Data shown →
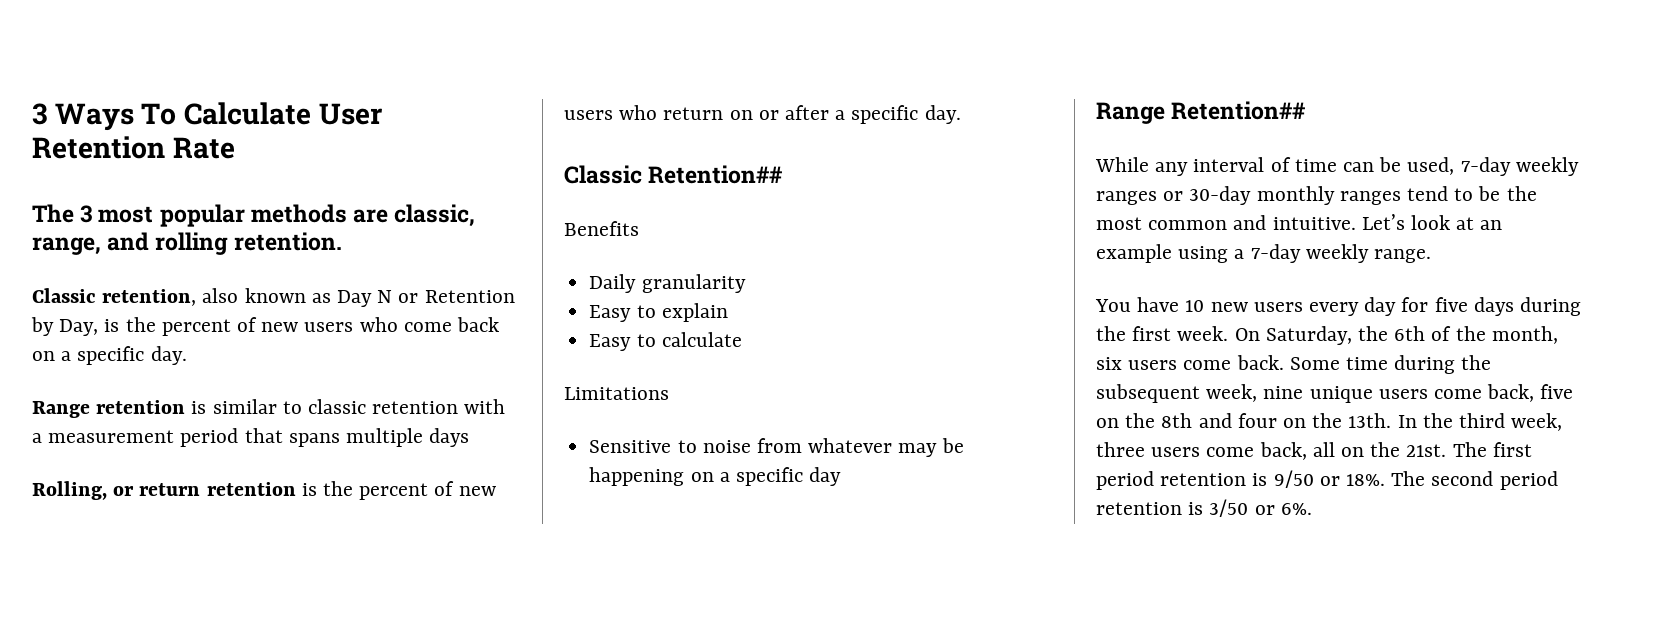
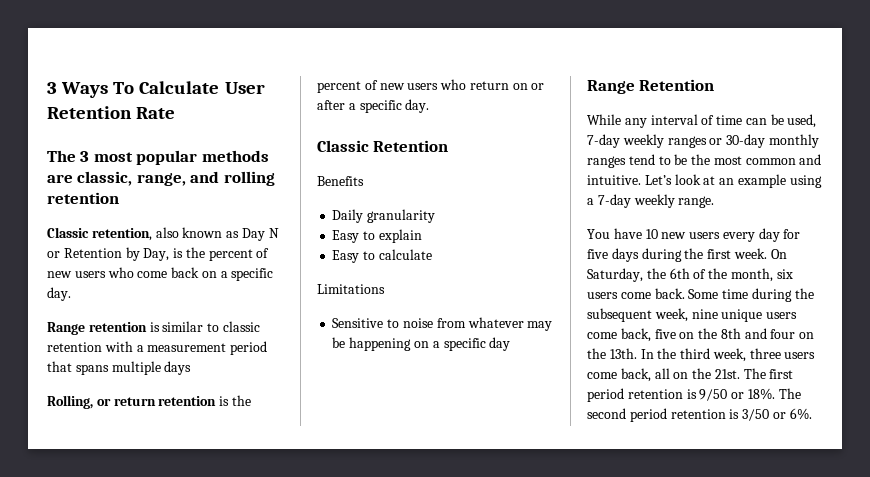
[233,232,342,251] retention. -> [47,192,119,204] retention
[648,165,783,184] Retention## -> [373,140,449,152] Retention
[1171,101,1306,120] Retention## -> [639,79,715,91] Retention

---

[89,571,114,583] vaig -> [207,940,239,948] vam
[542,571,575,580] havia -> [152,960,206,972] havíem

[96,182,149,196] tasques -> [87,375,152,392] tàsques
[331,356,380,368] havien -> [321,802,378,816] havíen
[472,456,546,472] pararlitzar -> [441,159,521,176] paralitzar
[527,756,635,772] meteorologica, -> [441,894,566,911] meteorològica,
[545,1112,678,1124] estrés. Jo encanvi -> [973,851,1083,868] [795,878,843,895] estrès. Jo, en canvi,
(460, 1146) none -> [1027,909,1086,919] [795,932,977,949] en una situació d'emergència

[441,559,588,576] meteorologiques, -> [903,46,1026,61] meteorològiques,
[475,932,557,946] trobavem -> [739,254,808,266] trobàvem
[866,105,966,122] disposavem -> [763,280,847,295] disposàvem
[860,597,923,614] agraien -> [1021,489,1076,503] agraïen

Directions for this task → Among the records above, only the lines between the line holding "[475,932,557,946] trobavem ->" and the line holding "[860,597,923,614] agraien ->", inclusive, are to be output, exactly as written.

Result →
[475,932,557,946] trobavem -> [739,254,808,266] trobàvem
[866,105,966,122] disposavem -> [763,280,847,295] disposàvem
[860,597,923,614] agraien -> [1021,489,1076,503] agraïen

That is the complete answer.